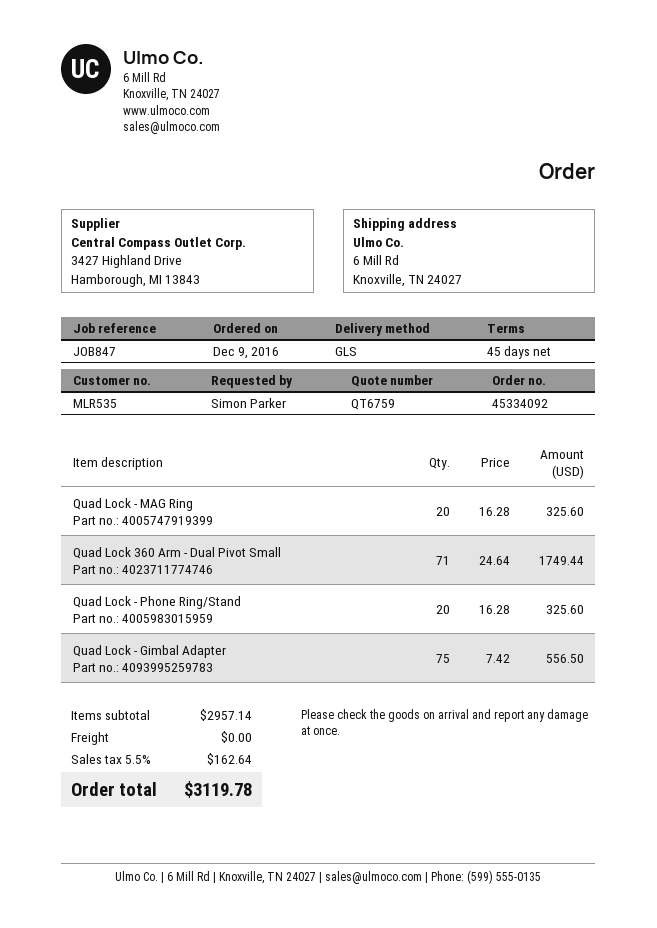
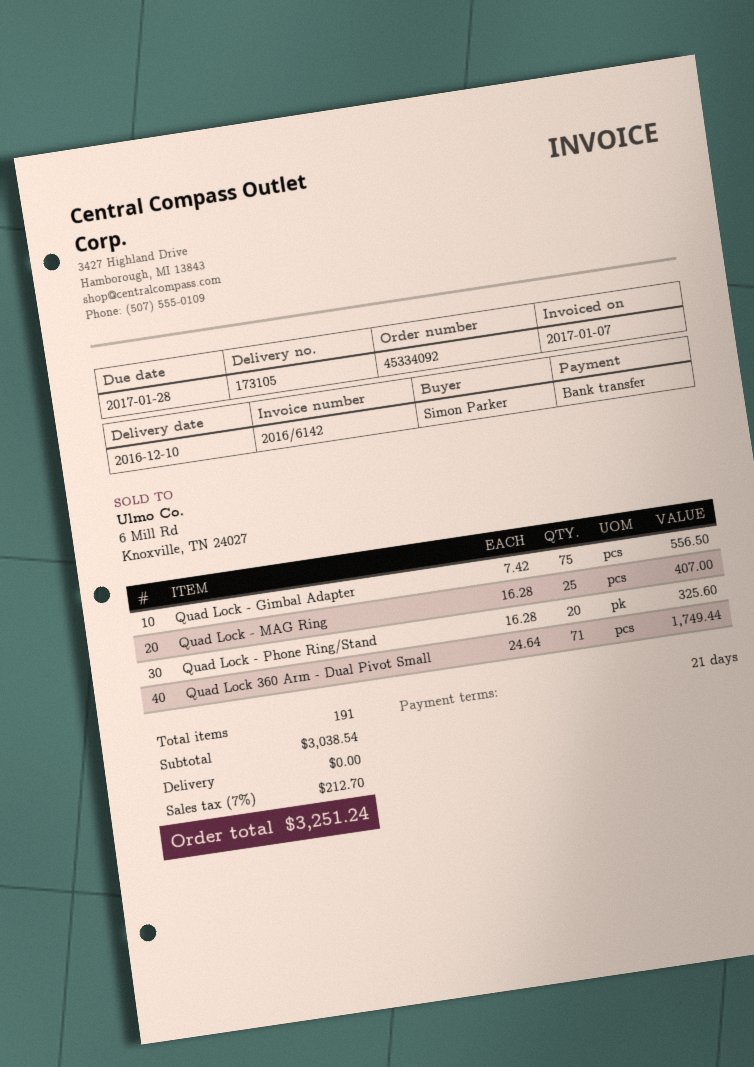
payment terms: 45 days -> 21 days
Quad Lock - MAG Ring: 20 x 16.28 = 325.60 -> 25 x 16.28 = 407.00
subtotal: 2957.14 -> 3038.54
tax: 5.5% = 162.64 -> 7% = 212.70
total: 3119.78 -> 3251.24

........

[WHAT THIS TASK INVOLVES] Pictures aside, retype the entries above exactly as they are.

[SOLUTION FOR THIS EXERCISE]
payment terms: 45 days -> 21 days
Quad Lock - MAG Ring: 20 x 16.28 = 325.60 -> 25 x 16.28 = 407.00
subtotal: 2957.14 -> 3038.54
tax: 5.5% = 162.64 -> 7% = 212.70
total: 3119.78 -> 3251.24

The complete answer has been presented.